Эмили набрала телефонный номер Нэнси, с минуту послушала унылые длинные гудки и с тяжелым вздохом положила трубку. Что ж, она заедет к Нэнси вечером после работы, а пока постарается придумать оптимальную версию случившегося, которая удовлетворила бы всех.
За час работа у Эмили не продвинулась ни на шаг: все умственные усилия и энергия затрачивались на бесплодные попытки сосредоточиться. Она даже отказалась от ланча, чтобы сэкономить время, и в итоге питалась собственными невеселыми раздумьями. Ей попался на глаза ежедневник, где она записала дату встречи с Уильямом Бэдфордом. Всего две недели назад она мечтала о его согласии, а теперь интерес померк, и вожделенная сделка стала нежеланной.
Впрочем, Эмили и сейчас была бы довольна и горда собой, если бы оказанная ей честь не имела непосредственного отношения к ее “дружбе” с Тони Богартом.
Снова зазвонил телефон, нарушив звенящую тишину кабинета Эмили. Хрипловатый, низкий голос заставил ее вздрогнуть.
— Я у себя дома, — сказал Тони. — Ты не могла бы приехать? Это очень важно.

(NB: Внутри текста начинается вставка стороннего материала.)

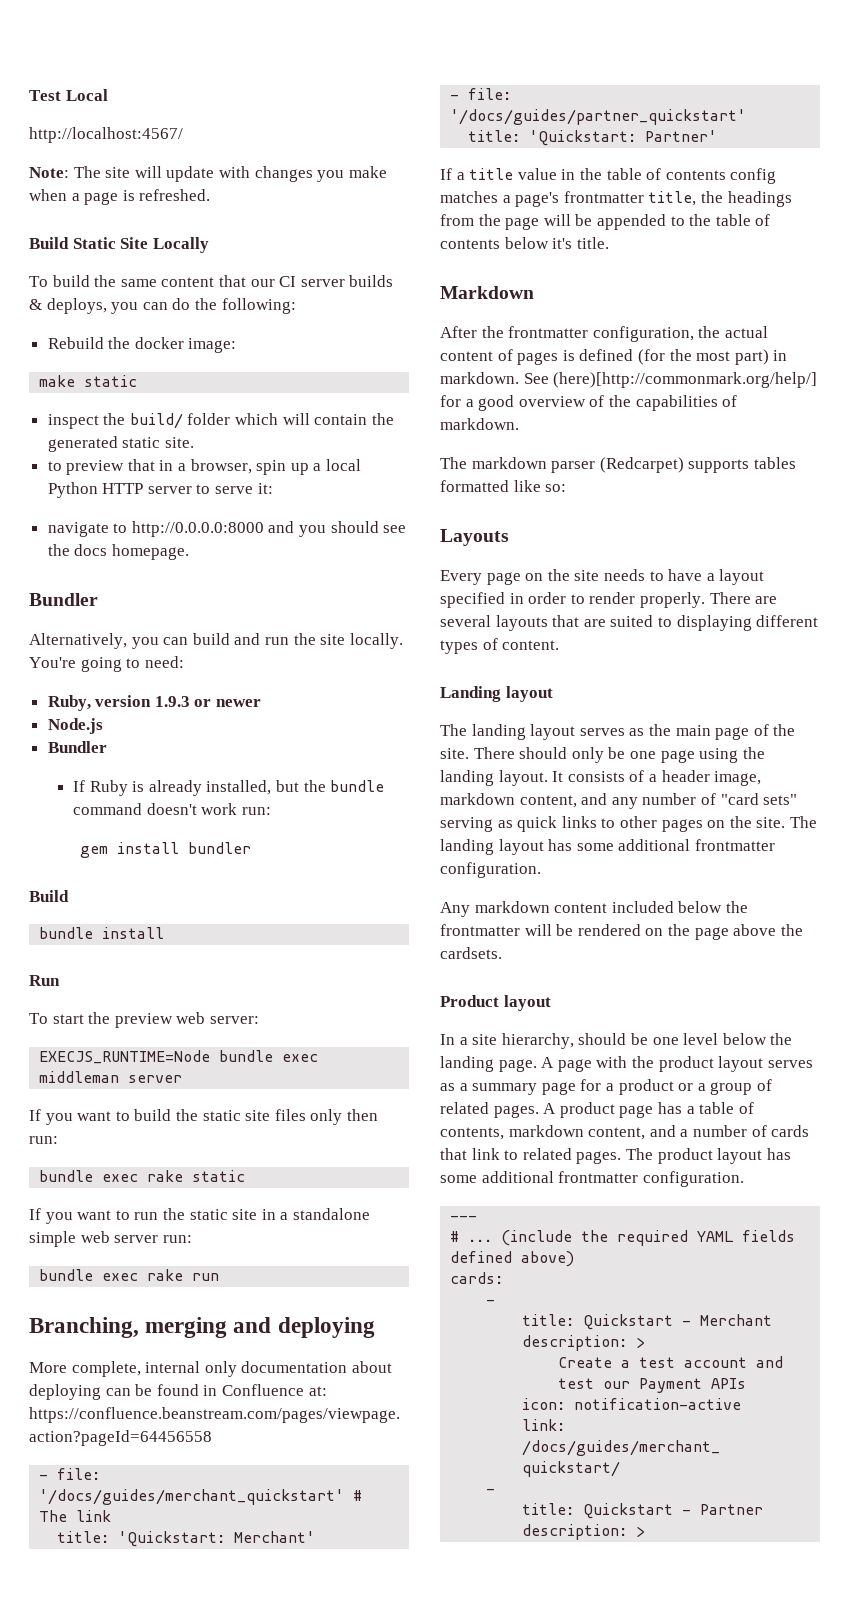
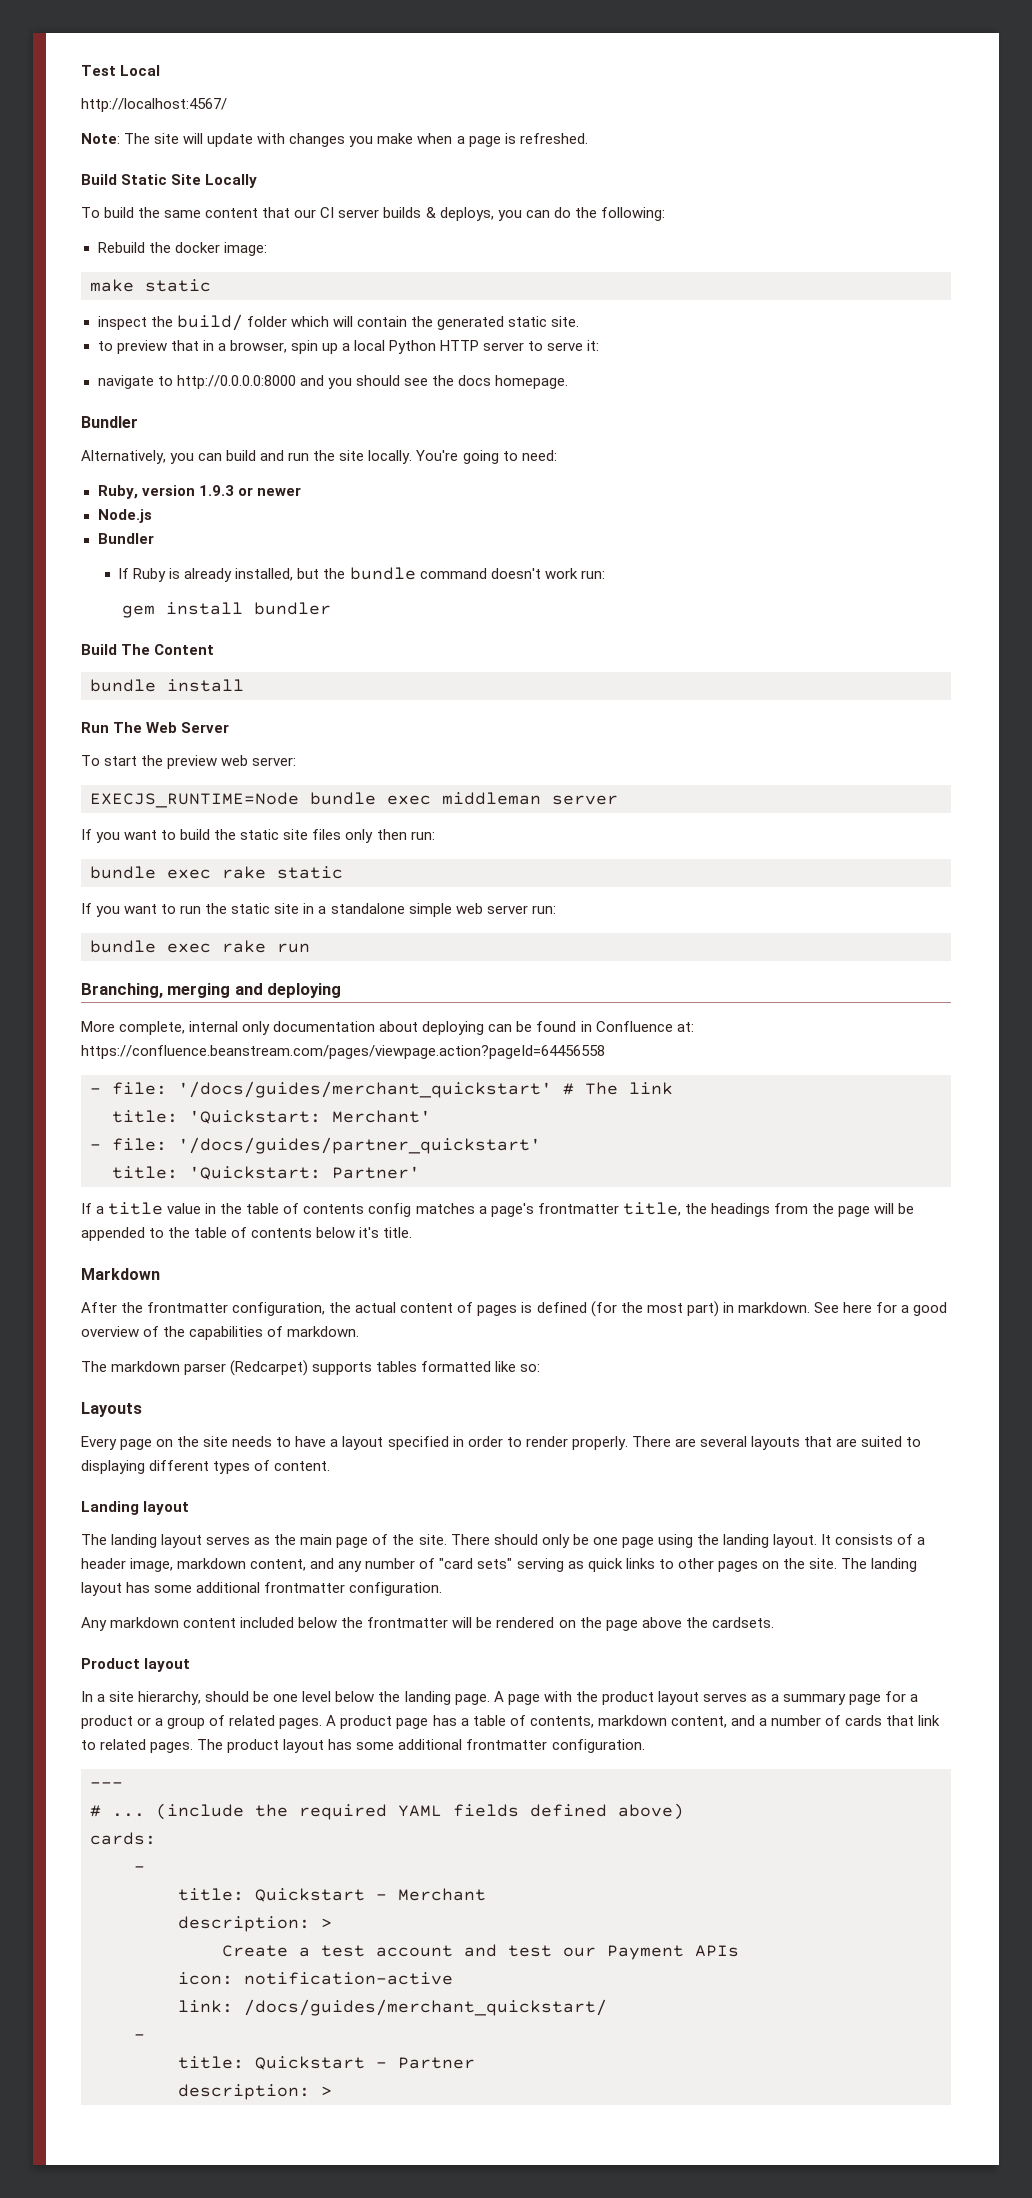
(69, 896) none -> [121,644,215,655] The Content
(60, 980) none -> [113,722,230,733] The Web Server
[553,372,818,388] (here)[http://commonmark.org/help/] -> [842,1302,872,1313] here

— Прямо сейчас? — ошарашенно спросила Эмили.
Сердце у нее учащенно билось, в голове гудели сирены. Только этого ей недоставало, нашел время назначать свидание! Но пока она собралась с мыслями и придумала повод для отказа, Тони попросил:
— Да, если тебя не затруднит… Это действительно необходимо.
Эмили хотела спросить, нельзя ли отложить встречу до окончания рабочего дня, но в трубке уже звучали сигналы отбоя. Тони, очевидно, не сомневался в ее согласии.
Она захватила сумочку и ключи от машины и вышла в коридор. На вопросительный взгляд секретарши сбивчиво ответила:
— Я э-э-э… У меня срочный вызов, Делла. Свяжитесь, пожалуйста, с мистером Форрестом и перенесите совещание на завтра.
Эмили покраснела, словно мелкий воришка, пойманный с поличным. Делла всегда в курсе всех городских новостей и наверняка по встрепанному виду начальницы безошибочно определила, куда та держит путь.
* * *
Первое, что Эмили увидела, подъехав к дому Тони, — серебристый “вольво”, принадлежащий Нэнси. С нехорошим предчувствием Эмили неохотно вылезла из машины.
Тони явно высматривал ее из окна, потому что открыл дверь раньше, чем гостья постучала.
На нем были темно-серые брюки строгого покроя, светло-серая рубашка и идеально повязанный галстук в тон. В этом серьезном, сдержанном мужчине Эмили с трудом узнала страстного любовника, который доводил ее до экстаза своими объятиями и поцелуями, который разбудил в ней неведомые дотоле инстинкты. Нет, это был прежний Тони — суровый, непреклонный. И в то же время великолепный образчик силы и красоты.
Она стояла перед ним, как ягненок, такая хрупкая, испуганная. Страх плескался в ее глазах, и Тони, позавчера научившись распознавать мельчайшие оттенки ее настроения, тут же все понял и негромко чертыхнулся.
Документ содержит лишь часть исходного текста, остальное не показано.